I terminated it through the AWS console manually. Why? Because I wanted to see what happened - it didn’t crash :wink: (I’m working on putting together a talk for a Docker Meetup, so wanted to explore failure modes)

  1. Are you terminating the leader manager, or a secondary manager? How many managers do you have?

3 managers, I killed the leader.

  1. How long are you waiting before typing docker node ls, it could take a couple of minutes for the manager to join after it is considered up by EC2 console.

I did a watch docker node ls --filter role=manager for well over an hour.

One thing I did do (which maybe I shouldn’t have) is after a few minutes I docker node rmed the dead instance (after demoting it).

Thanks!
-Dave

I terminated it through the AWS console manually. Why? Because I wanted to see what happened - it didn’t crash :wink: (I’m working on putting together a talk for a Docker Meetup, so wanted to explore failure modes)

ok, that is good that it didn’t crash. When you kill via the console, it doesn’t send any signals to the manager, so it isn’t able to do any cleanup before it shuts down. Which could leave things in a bad state. We are still working on ways to minimize this risk, but we aren’t 100% there yet.

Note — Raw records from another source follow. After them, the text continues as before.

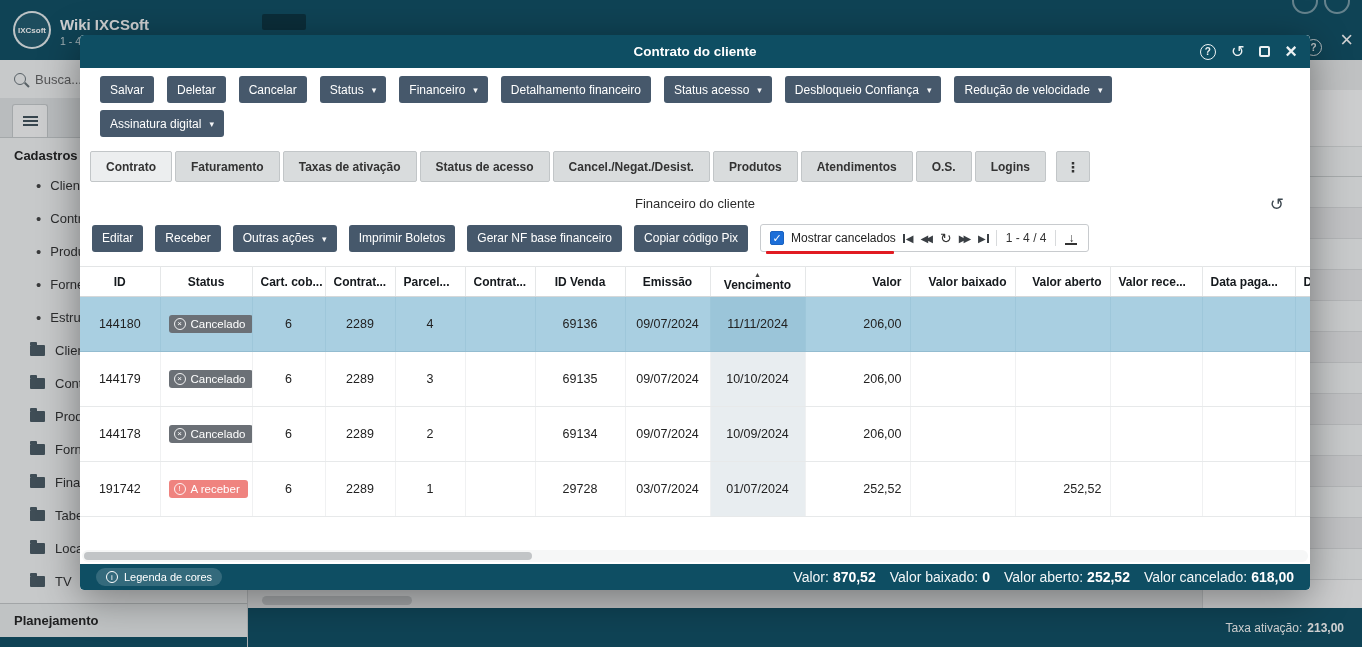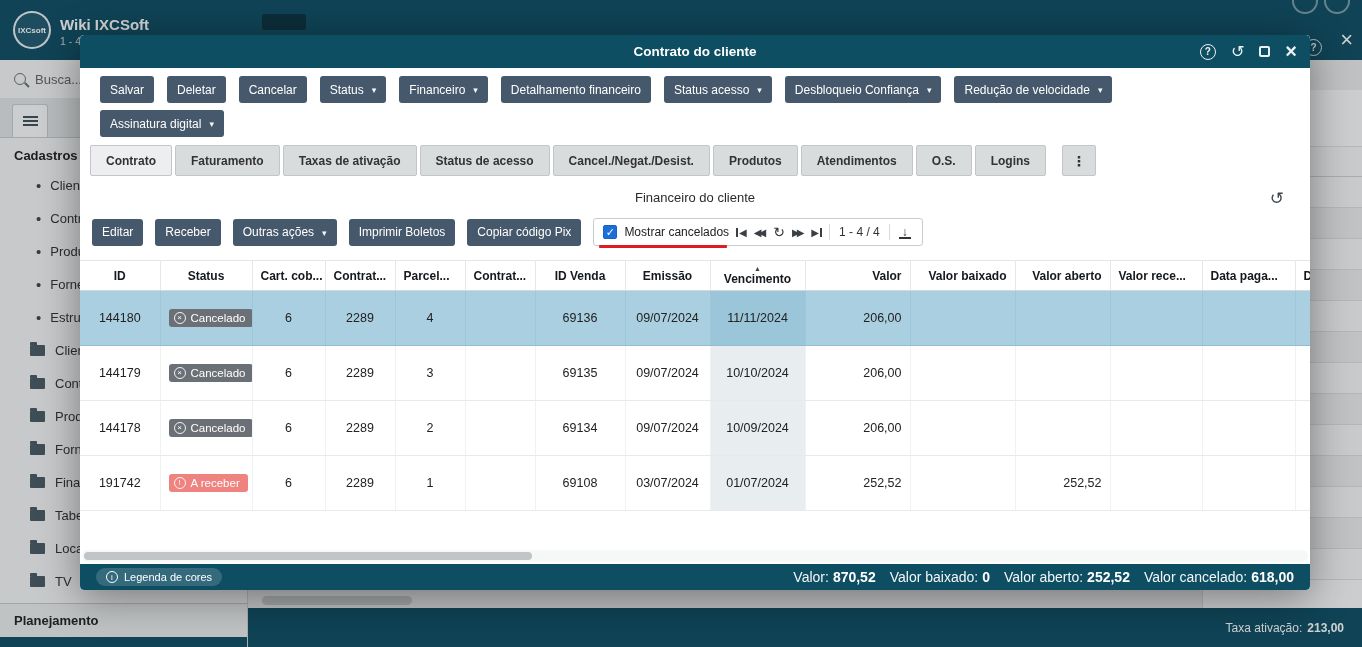--- a/index.html
+++ b/index.html
@@ -87,7 +87,7 @@
           gap:8px; white-space:nowrap; cursor:pointer; }
   .dbtn .caret { font-size:9px; opacity:.95; margin-top:1px; }
 
-  .m-tabsrow { display:flex; align-items:center; gap:16px; margin:4px 10px 0; }
+  .m-tabsrow { display:flex; align-items:center; gap:10px; margin:10px 10px 0; }
   .m-tabs { display:flex; gap:3px; }
   .tab { height:31px; display:flex; align-items:center; padding:0 15px; background:#d9dcdd;
          border:1px solid #c2c6c8; border-radius:2px; font-size:12px; font-weight:bold; color:#333;

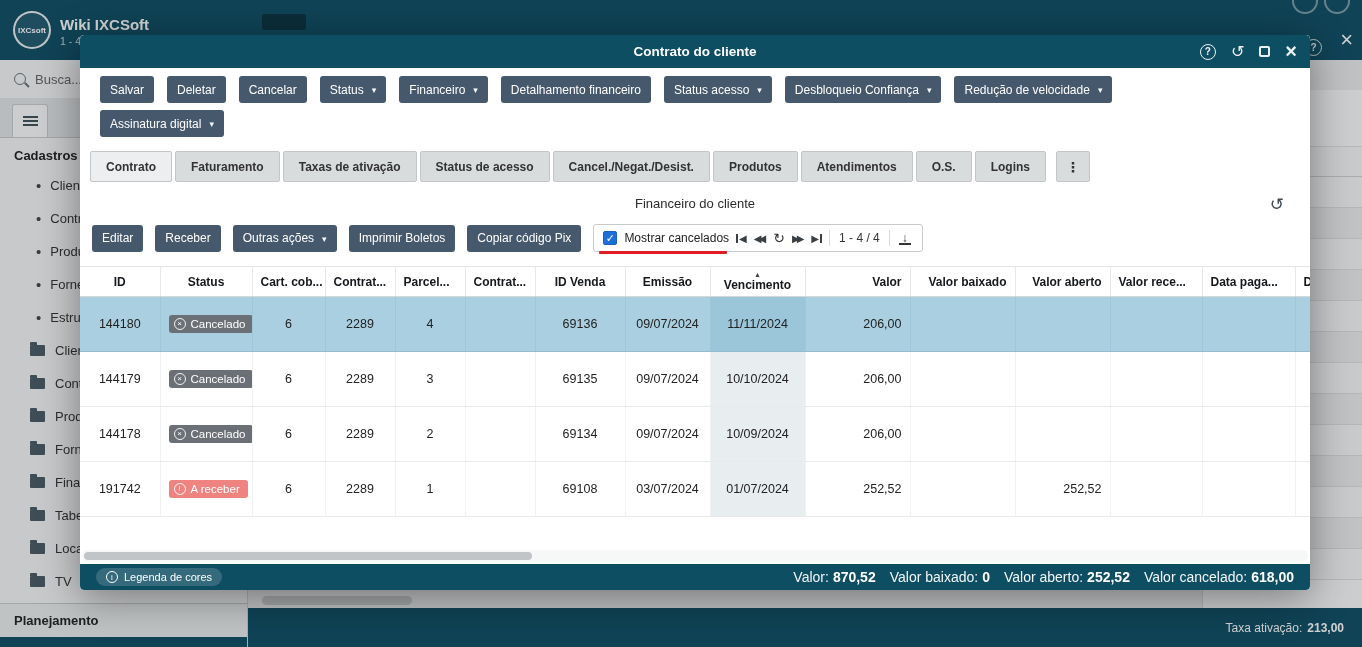--- a/index.html
+++ b/index.html
@@ -376,6 +376,9 @@
           </button>
           <button class="dbtn">
             <span>Imprimir Boletos</span>
+          </button>
+          <button class="dbtn">
+            <span>Gerar NF base financeiro</span>
           </button>
           <button class="dbtn">
             <span>Copiar código Pix</span>

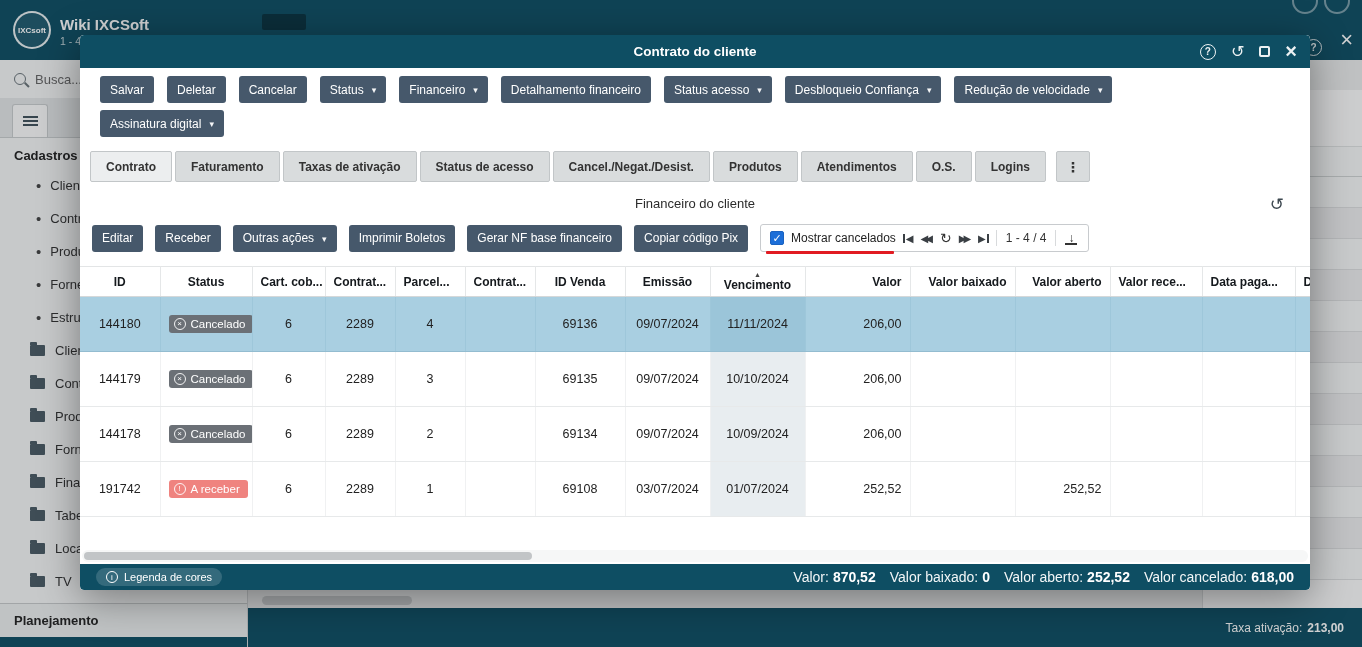--- a/index.html
+++ b/index.html
@@ -526,7 +526,7 @@
               <td class="col3">2289</td>
               <td class="col4">1</td>
               <td class="col5"></td>
-              <td class="col6">69108</td>
+              <td class="col6">29728</td>
               <td class="col7">03/07/2024</td>
               <td class="col8">01/07/2024</td>
               <td class="col9">252,52</td>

3 managers, I killed the leader.

Ok, that is what I thought. When you killed the leader, that left docker for AWS in a bad state, We store the leader IP in dynamodb, and new nodes (managers and workers) use that IP for the swarm join command. Since you killed the server the way you did, it wasn’t able to do a cleanup before it went away (which would have updated the IP with another manager), and thus the IP in dynamo, was out of sync. When it tried to connect with the given IP, it wouldn’t do anything because the server is no longer there.

I’m working on a way to make it recover better when the leader suddenly goes away, but I haven’t finished it yet, hopefully we can get it in one of the next couple of betas. If you were to do the same with a manager that isn’t the leader it should recover nicely. So until then I would say, “Don’t manually kill the leader node” :slight_smile:

I hope that helps, sorry for the issue it might have caused.

Ok, cool :slight_smile:

So in theory if I cause a secondary manager to die (through some mechanism other than a manual terminate), it should recover?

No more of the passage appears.